The hangover worsens into a headache, forcing me to go to Uwakwe’s shop for a dose of Panadol. Uwakwe is sitting alone in his shop. He is leaning his muscular arms on the counter and whistling to a clear tune from his radio, chin cupped in hand. Around him tablets and capsules are displayed in dusty packets on shelves, but I know that many of the packets are empty. Just over his shoulder a doorway with a thin threadbare curtain conceals a bedroom I know to be crowded with bottles, cups, plates, clothes, and other household items. The curtain is skewed, and I can see another curtain of the same light blue colour and thinness, the same degree of dirt cordoning off an iron bed, a sort of theatre where girls lie down to have their fetuses plucked out of them. His peak season usually begins a few weeks after Christmas. His victims are the gullible village girls who succumb to young men returning home for sex, misled with promises of a tangible union. Many of them end up impregnated and dumped. They flock to Uwakwe’s shop and grace his theatre bed when they miss their monthly cycle long after the young men have left the village and gone back to the city.
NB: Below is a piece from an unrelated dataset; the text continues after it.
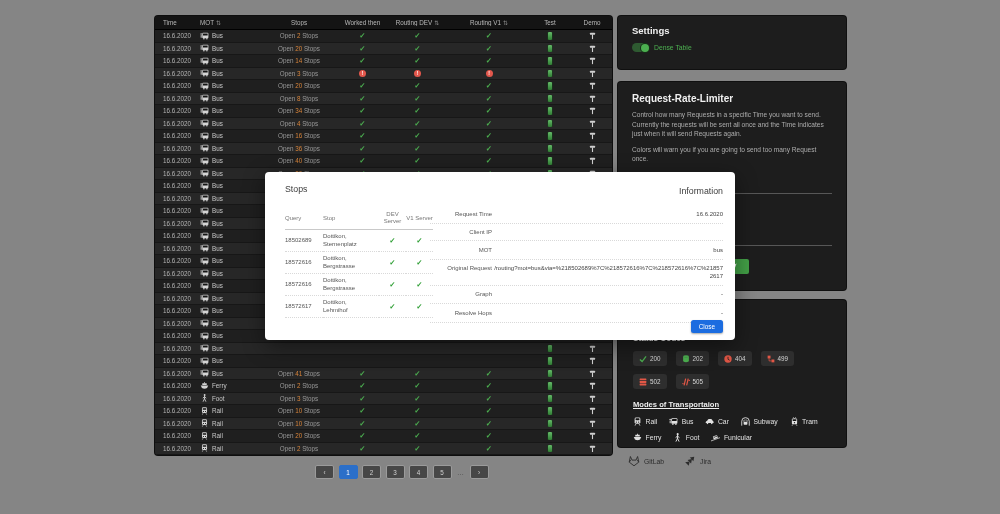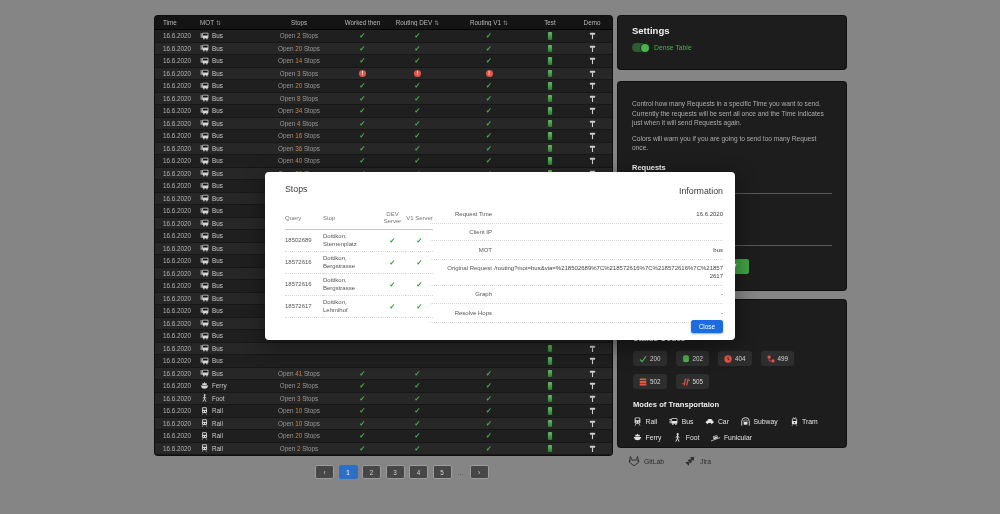"Request-Rate-Limiter" div.card-title { html: none -> <div>Request-Rate-Limiter</div> }
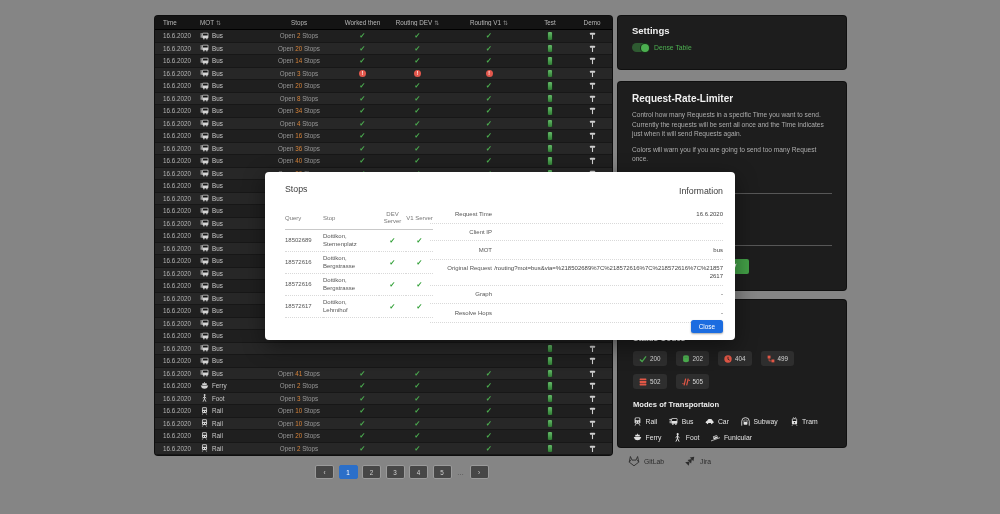"Modes of Transportaion" .modes-title { text-decoration: none -> underline }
“Have you heard?” Uwakwe whispers to me from across the counter.
My ears prick up for a piquant bit of gossip.
“Ikuku bought a new car, an okwuotoekeneze, and members are wondering how he raised the money.”
“Are they suspecting that he used the collections to buy the car?”
“Yes. As we speak, someone has been sent to the headquarters to find out if he actually remits the collections to them as he claims.”
The news upsets me. I find it hard to think of Ikuku as a cheat, a corrupt leader. But then a strong sense of relief floods over me. I am happy I summoned the courage not to cheat in the exam. All the same, my dream appears to be crumbling, my life disintegrating. I walk back home feeling restless, the headache gone, giving way to anxiety and despair. Even after making a wish to Okike, I find it hard to rid my mind of my feelings of insecurity.